Energy-efficient storage of methane and carbon dioxide capture in the form of clathrate hydrates using a novel non-foaming surfactant: An experimental and computational investigation

In recent decades, both rising energy demand and increasing population have led to a significant increase in atmospheric carbon dioxide (CO2). Natural gas, the primary source of energy, and carbon capture and storage must therefore be managed efficiently. Gas hydrates have considerable potential for CO2 capture and energy storage since they can selectively absorb gas molecules and provide a large storage capacity. However, the slow kinetics of the hydrate formation constrained their commercial usage. Although surfactants have been investigated as effective additives to accelerate the rate of gas hydrate formation, intense foaming during the gas hydrate dissociation adversely affects the gas recovery factor.
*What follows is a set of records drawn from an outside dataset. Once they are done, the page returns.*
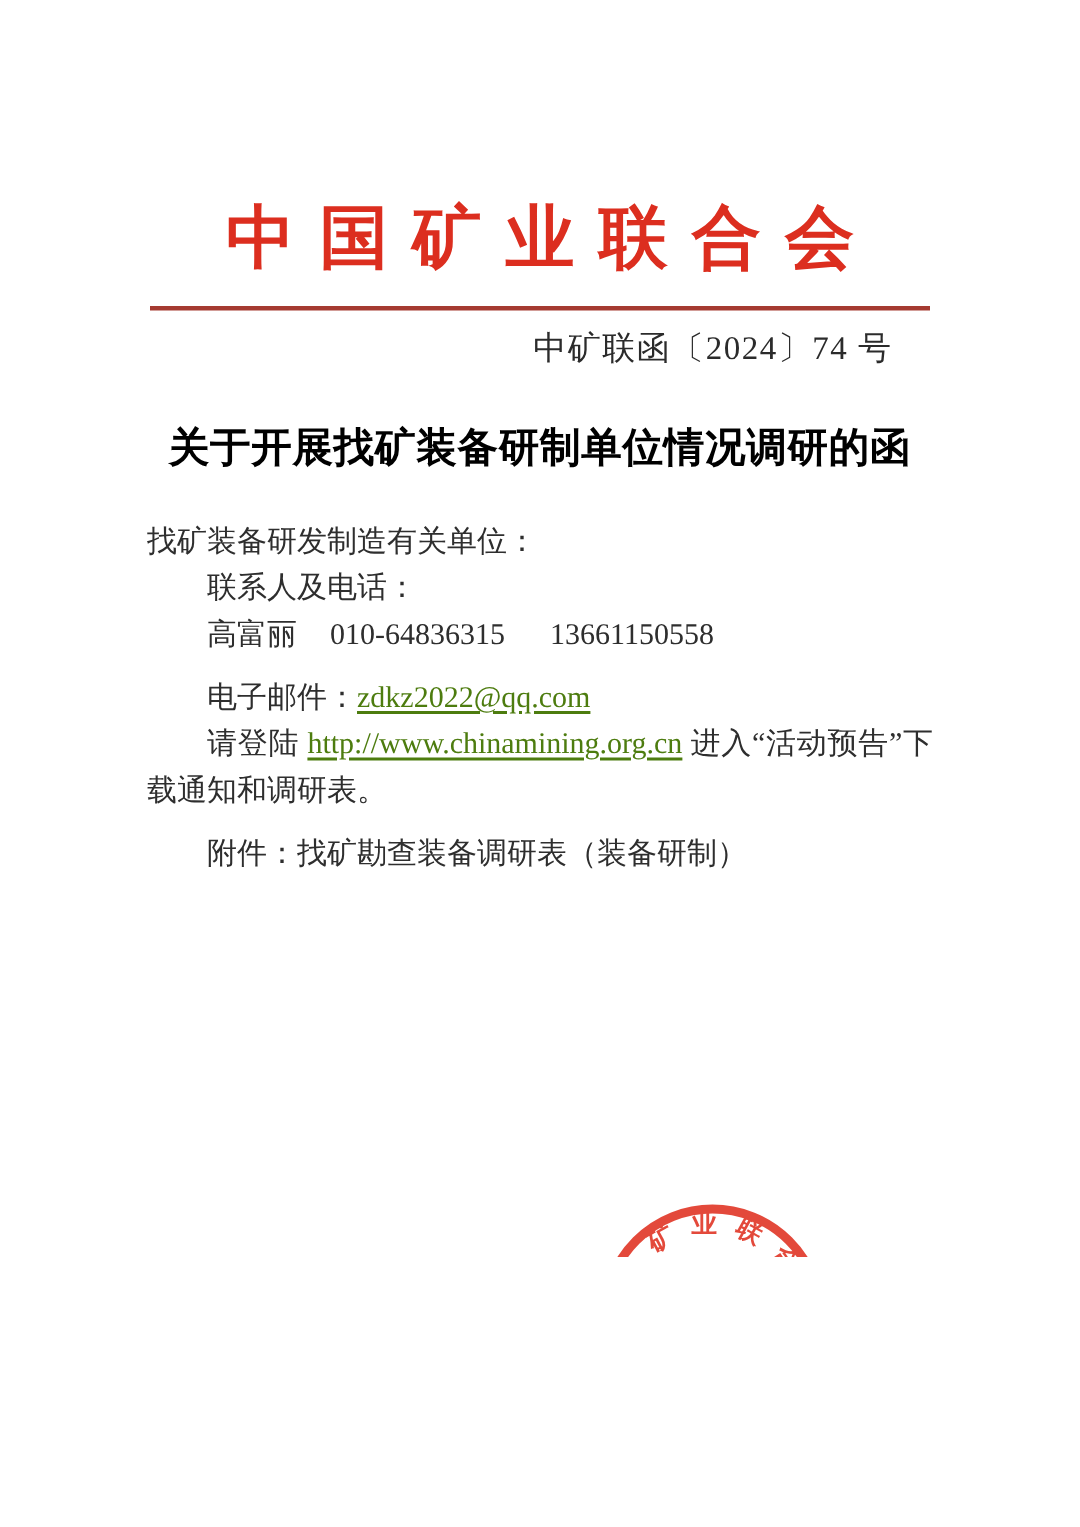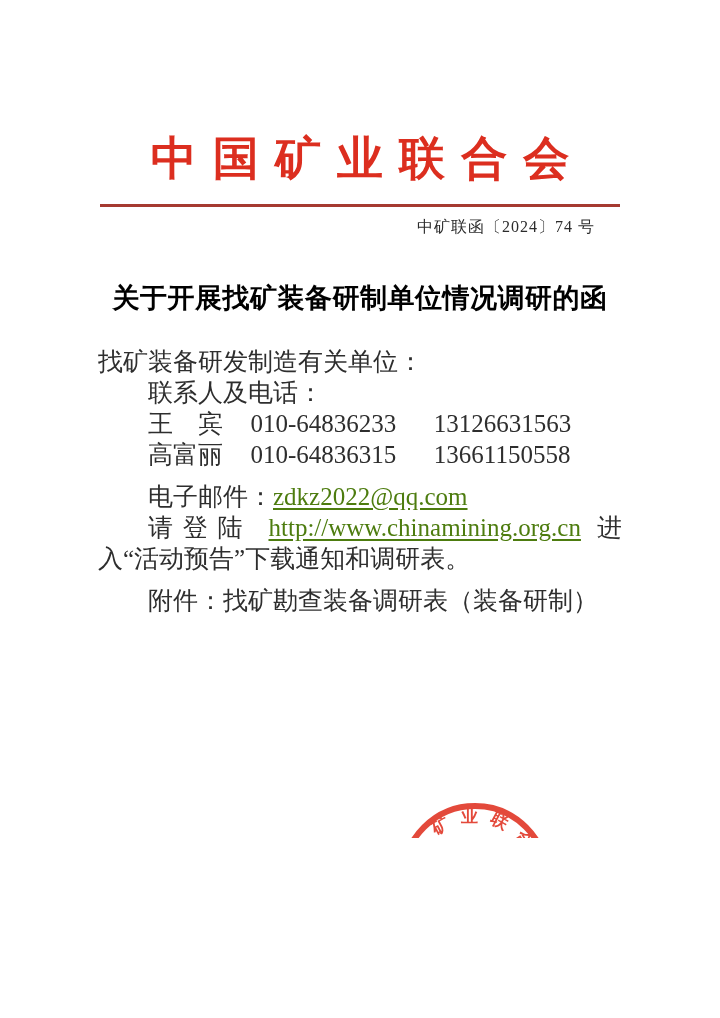--- a/index.html
+++ b/index.html
@@ -22,7 +22,7 @@
   }
   .doc-number {
     position:absolute; top:217px; left:0; right:125px;
-    text-align:right; font-size:16px; color:#2b2b2b;
+    text-align:right; font-size:22px; color:#2b2b2b;
     letter-spacing:1px;
   }
   .doc-title {

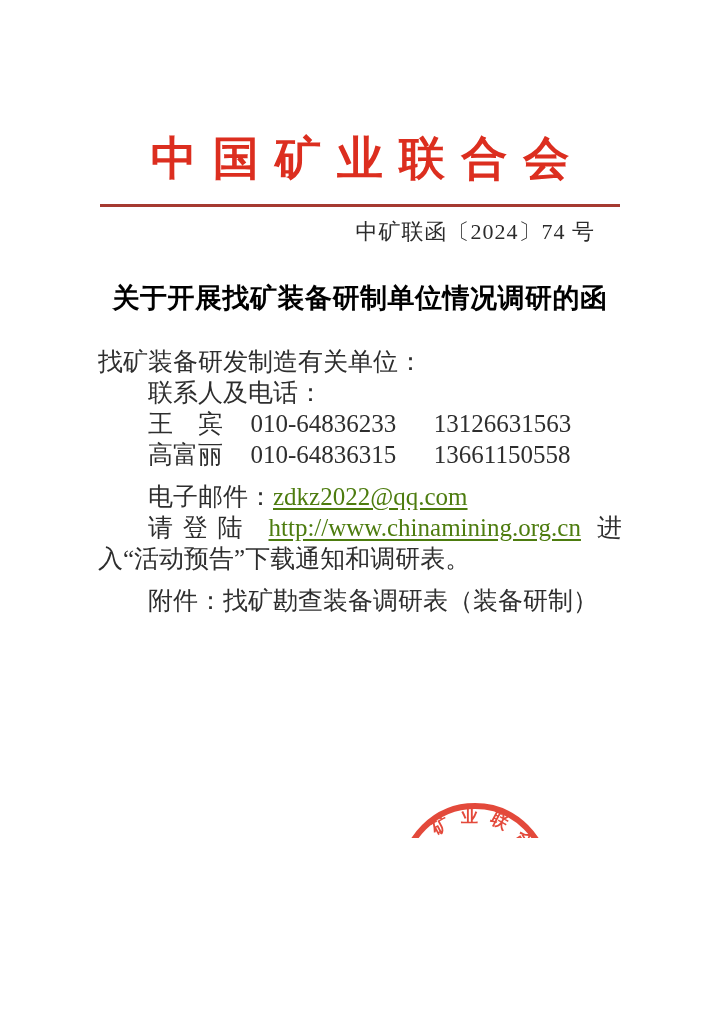--- a/index.html
+++ b/index.html
@@ -32,7 +32,7 @@
   }
   .main-text {
     position:absolute; top:346px; left:98px; width:524px;
-    font-size:25px; line-height:31px; color:#2e2e2e;
+    font-size:20px; line-height:31px; color:#2e2e2e;
     text-align:justify;
   }
   .main-text p { margin:0; }

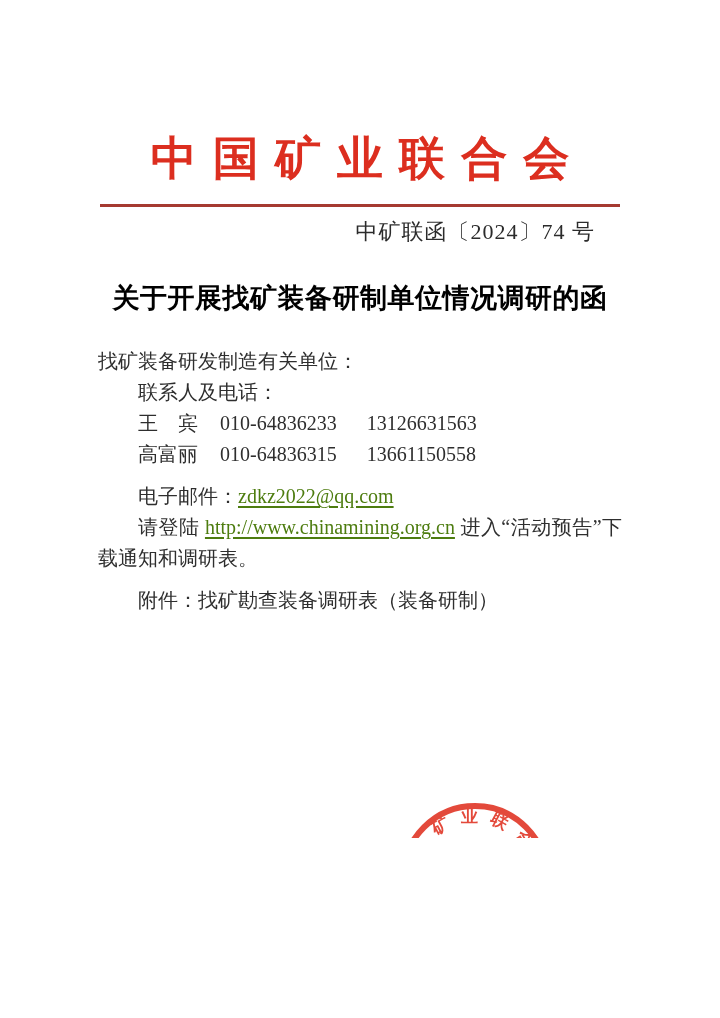--- a/index.html
+++ b/index.html
@@ -78,9 +78,6 @@
 
     <p class="indent">联系人及电话：</p>
 
-    <p class="contact-row">
-      <span class="c-name">王　宾</span><span class="c-phone">010-64836233</span><span class="c-mobile">13126631563</span>
-    </p>
 
     <p class="contact-row">
       <span class="c-name">高富丽</span><span class="c-phone">010-64836315</span><span class="c-mobile">13661150558</span>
In this study, a novel anionic surfactant based on aconitic acid (ASA) was developed to improve the kinetics of methane and CO2 hydrates formation. The methane hydrate experiments indicated that, even at low concentrations, ASA significantly enhanced the kinetics of methane hydrate formation. The maximum water-to-hydrate conversion of 97 % and the highest storage capacity of 174 v/v were achieved using 50 ppm of ASA. Additionally, 99.1 v/v of storage capacity was achieved for CO2 hydrate in the solution containing 1000 ppm of ASA. Moreover, molecular dynamics simulation revealed that self-assembly behavior of ASA molecules increased the solubility of the gas molecules in the solution, provided more gas molecules for growing hydrate interface, and increased gas hydrate growth. Furthermore, no foam formation occurred in the ASA solution, even at high concentrations. These results show that ASA can be applied as an efficient and foamless gas hydrate promoter for methane storage and CO2 capture applications.